▽

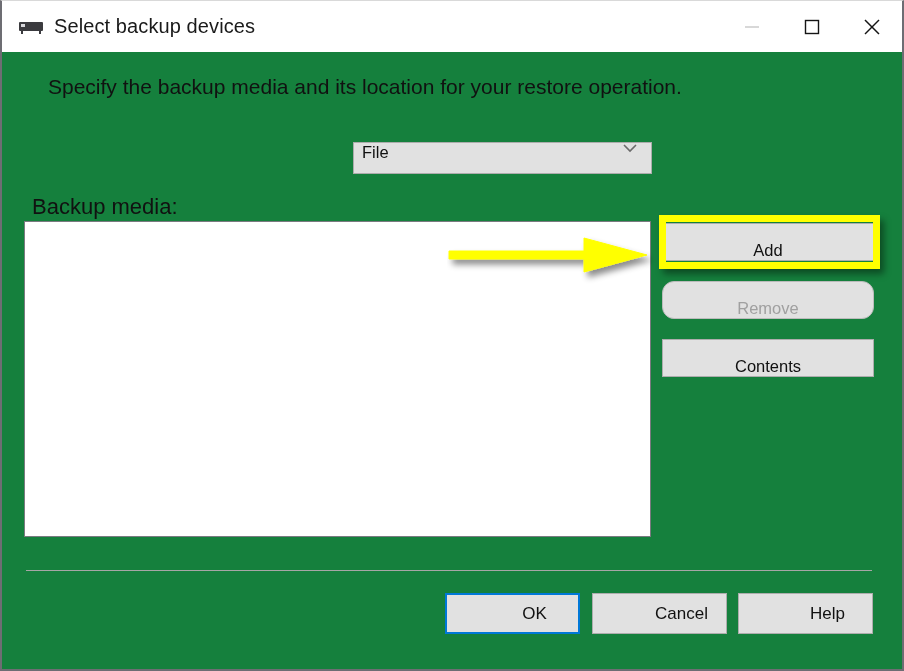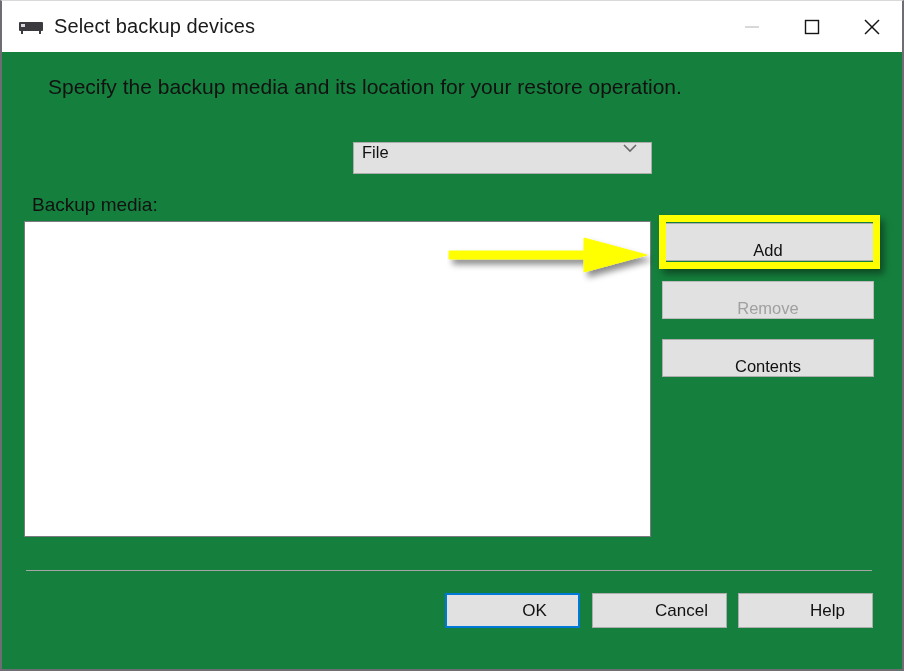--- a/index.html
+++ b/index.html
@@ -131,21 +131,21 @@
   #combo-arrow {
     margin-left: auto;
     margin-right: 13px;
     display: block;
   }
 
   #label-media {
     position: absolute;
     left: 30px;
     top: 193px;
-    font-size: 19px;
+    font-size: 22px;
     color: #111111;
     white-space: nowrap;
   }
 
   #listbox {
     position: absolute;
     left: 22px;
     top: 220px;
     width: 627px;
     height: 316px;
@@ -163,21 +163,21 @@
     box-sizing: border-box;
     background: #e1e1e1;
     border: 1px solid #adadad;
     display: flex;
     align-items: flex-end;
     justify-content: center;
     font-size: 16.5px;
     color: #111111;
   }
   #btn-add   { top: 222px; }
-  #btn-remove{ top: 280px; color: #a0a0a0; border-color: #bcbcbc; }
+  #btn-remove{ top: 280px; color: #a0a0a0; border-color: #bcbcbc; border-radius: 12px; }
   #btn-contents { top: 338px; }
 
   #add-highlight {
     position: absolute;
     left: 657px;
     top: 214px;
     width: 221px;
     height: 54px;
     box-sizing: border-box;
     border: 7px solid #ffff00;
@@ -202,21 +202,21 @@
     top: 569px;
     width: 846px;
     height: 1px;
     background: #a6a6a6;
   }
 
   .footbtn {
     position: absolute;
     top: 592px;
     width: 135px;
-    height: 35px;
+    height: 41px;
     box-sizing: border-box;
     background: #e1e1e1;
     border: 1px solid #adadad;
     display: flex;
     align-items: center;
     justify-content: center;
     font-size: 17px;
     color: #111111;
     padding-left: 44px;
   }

△
▽

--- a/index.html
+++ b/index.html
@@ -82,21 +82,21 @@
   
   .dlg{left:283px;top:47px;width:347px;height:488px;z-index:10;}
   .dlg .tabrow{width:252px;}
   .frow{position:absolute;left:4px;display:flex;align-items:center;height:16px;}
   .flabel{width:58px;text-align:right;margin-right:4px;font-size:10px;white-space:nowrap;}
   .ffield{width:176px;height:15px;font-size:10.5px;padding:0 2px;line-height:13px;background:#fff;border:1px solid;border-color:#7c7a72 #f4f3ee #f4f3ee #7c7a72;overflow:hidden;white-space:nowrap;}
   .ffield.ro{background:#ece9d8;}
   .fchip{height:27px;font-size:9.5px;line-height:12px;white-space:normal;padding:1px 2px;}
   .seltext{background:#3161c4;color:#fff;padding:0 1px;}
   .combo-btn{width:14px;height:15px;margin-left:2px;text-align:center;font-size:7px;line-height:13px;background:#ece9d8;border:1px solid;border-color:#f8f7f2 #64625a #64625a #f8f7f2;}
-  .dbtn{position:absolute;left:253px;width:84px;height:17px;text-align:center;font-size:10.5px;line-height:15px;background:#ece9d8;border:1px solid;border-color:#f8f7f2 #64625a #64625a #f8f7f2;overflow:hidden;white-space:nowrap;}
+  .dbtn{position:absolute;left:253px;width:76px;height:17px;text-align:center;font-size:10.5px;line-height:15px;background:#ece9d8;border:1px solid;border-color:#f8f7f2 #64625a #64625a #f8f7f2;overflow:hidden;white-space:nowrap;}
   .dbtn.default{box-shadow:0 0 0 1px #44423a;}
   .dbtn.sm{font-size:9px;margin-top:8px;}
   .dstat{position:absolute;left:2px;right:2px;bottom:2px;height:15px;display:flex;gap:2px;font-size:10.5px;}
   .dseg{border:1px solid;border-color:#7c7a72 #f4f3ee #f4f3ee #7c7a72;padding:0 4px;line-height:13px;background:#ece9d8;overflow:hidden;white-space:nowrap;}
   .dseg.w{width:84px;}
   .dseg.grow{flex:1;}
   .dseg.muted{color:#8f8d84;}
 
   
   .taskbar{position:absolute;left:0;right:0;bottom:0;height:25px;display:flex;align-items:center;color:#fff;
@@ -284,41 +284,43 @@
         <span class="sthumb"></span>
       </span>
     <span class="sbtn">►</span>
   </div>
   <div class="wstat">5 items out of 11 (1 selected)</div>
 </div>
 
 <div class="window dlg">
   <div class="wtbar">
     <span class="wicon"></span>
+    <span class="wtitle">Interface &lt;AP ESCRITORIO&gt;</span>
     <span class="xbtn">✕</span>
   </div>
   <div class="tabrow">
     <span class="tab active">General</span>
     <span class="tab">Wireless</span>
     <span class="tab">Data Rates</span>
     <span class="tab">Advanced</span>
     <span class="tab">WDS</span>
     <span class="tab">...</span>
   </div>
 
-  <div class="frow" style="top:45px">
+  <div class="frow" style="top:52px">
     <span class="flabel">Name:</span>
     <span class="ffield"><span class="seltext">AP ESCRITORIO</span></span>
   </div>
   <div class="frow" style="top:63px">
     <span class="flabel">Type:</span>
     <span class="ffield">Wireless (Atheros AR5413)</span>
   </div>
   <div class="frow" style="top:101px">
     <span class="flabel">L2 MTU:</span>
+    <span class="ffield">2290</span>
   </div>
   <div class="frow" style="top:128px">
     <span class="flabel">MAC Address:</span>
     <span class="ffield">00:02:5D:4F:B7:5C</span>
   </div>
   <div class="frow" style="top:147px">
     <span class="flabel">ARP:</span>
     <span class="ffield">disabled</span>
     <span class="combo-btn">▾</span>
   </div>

△
▽

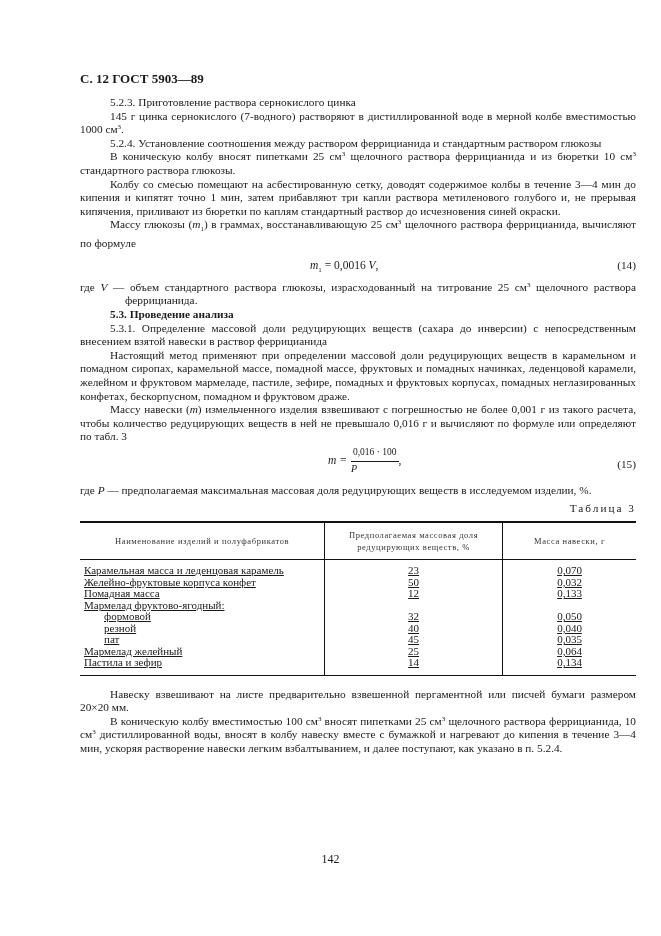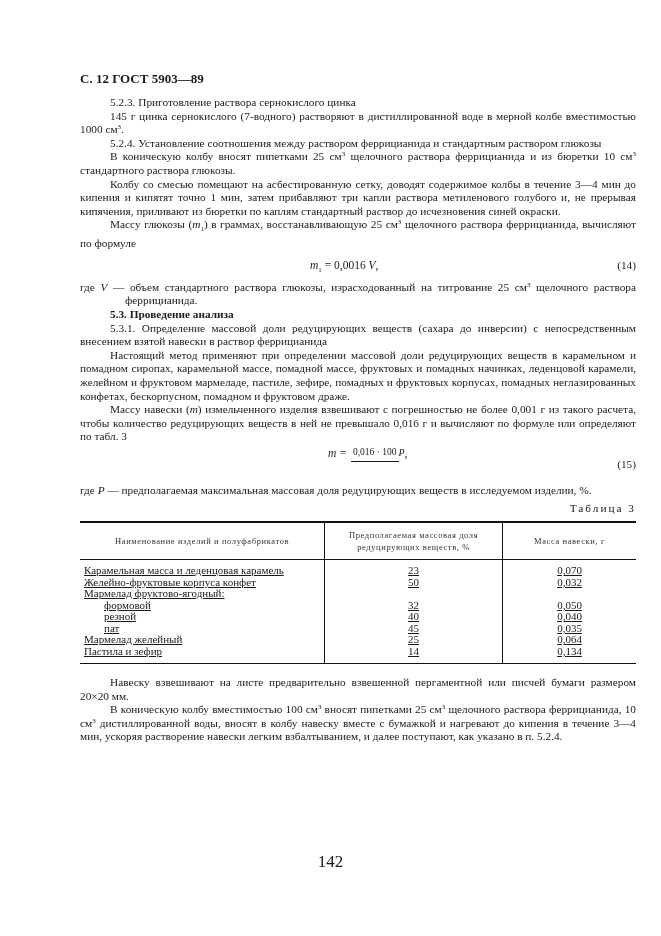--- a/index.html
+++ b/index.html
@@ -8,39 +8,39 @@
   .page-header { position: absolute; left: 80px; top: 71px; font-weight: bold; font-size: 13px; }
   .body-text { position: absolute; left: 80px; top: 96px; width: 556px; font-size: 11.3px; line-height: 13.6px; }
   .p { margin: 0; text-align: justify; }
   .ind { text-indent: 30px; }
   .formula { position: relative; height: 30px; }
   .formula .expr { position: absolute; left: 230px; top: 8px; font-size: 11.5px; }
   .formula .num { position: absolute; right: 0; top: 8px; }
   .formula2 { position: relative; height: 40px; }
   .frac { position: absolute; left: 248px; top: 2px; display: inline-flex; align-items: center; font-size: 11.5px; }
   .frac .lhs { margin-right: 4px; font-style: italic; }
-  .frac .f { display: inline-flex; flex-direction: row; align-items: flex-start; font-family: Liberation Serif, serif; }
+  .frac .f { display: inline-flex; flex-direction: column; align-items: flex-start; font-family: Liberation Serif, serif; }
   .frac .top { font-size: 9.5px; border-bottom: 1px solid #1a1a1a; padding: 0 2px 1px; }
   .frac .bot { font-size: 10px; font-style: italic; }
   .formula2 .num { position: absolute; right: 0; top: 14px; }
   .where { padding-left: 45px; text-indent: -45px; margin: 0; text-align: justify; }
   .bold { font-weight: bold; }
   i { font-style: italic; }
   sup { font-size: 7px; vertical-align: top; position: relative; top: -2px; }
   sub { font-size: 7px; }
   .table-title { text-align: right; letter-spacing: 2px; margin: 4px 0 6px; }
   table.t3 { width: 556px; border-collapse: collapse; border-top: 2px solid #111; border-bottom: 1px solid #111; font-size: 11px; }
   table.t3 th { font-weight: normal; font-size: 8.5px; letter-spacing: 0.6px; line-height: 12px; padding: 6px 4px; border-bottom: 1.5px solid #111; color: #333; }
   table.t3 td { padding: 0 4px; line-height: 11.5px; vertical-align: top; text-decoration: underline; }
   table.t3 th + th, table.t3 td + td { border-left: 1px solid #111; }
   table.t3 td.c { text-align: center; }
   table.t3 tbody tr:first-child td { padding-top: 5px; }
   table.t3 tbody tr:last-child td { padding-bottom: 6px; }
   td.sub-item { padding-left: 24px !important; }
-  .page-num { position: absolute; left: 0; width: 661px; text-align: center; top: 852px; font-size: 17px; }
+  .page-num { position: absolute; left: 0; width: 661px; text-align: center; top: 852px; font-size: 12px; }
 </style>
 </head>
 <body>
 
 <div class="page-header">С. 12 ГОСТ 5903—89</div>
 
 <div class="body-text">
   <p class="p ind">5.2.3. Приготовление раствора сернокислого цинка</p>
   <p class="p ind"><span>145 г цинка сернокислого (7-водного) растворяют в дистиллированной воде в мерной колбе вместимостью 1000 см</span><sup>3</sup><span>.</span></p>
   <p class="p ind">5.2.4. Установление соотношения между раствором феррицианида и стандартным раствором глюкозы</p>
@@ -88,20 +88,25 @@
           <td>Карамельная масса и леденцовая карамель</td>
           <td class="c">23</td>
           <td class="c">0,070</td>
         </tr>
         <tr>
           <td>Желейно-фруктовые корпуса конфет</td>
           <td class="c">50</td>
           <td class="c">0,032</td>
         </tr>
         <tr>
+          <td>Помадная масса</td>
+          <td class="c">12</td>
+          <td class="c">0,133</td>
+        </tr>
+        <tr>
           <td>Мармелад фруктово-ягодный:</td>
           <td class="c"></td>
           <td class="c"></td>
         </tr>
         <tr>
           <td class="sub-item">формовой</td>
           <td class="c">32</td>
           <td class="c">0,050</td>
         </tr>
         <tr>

△

**Assignment:** Tell how many lines of the data above contain the word "right", giving the number by itself.

**Solution:** 8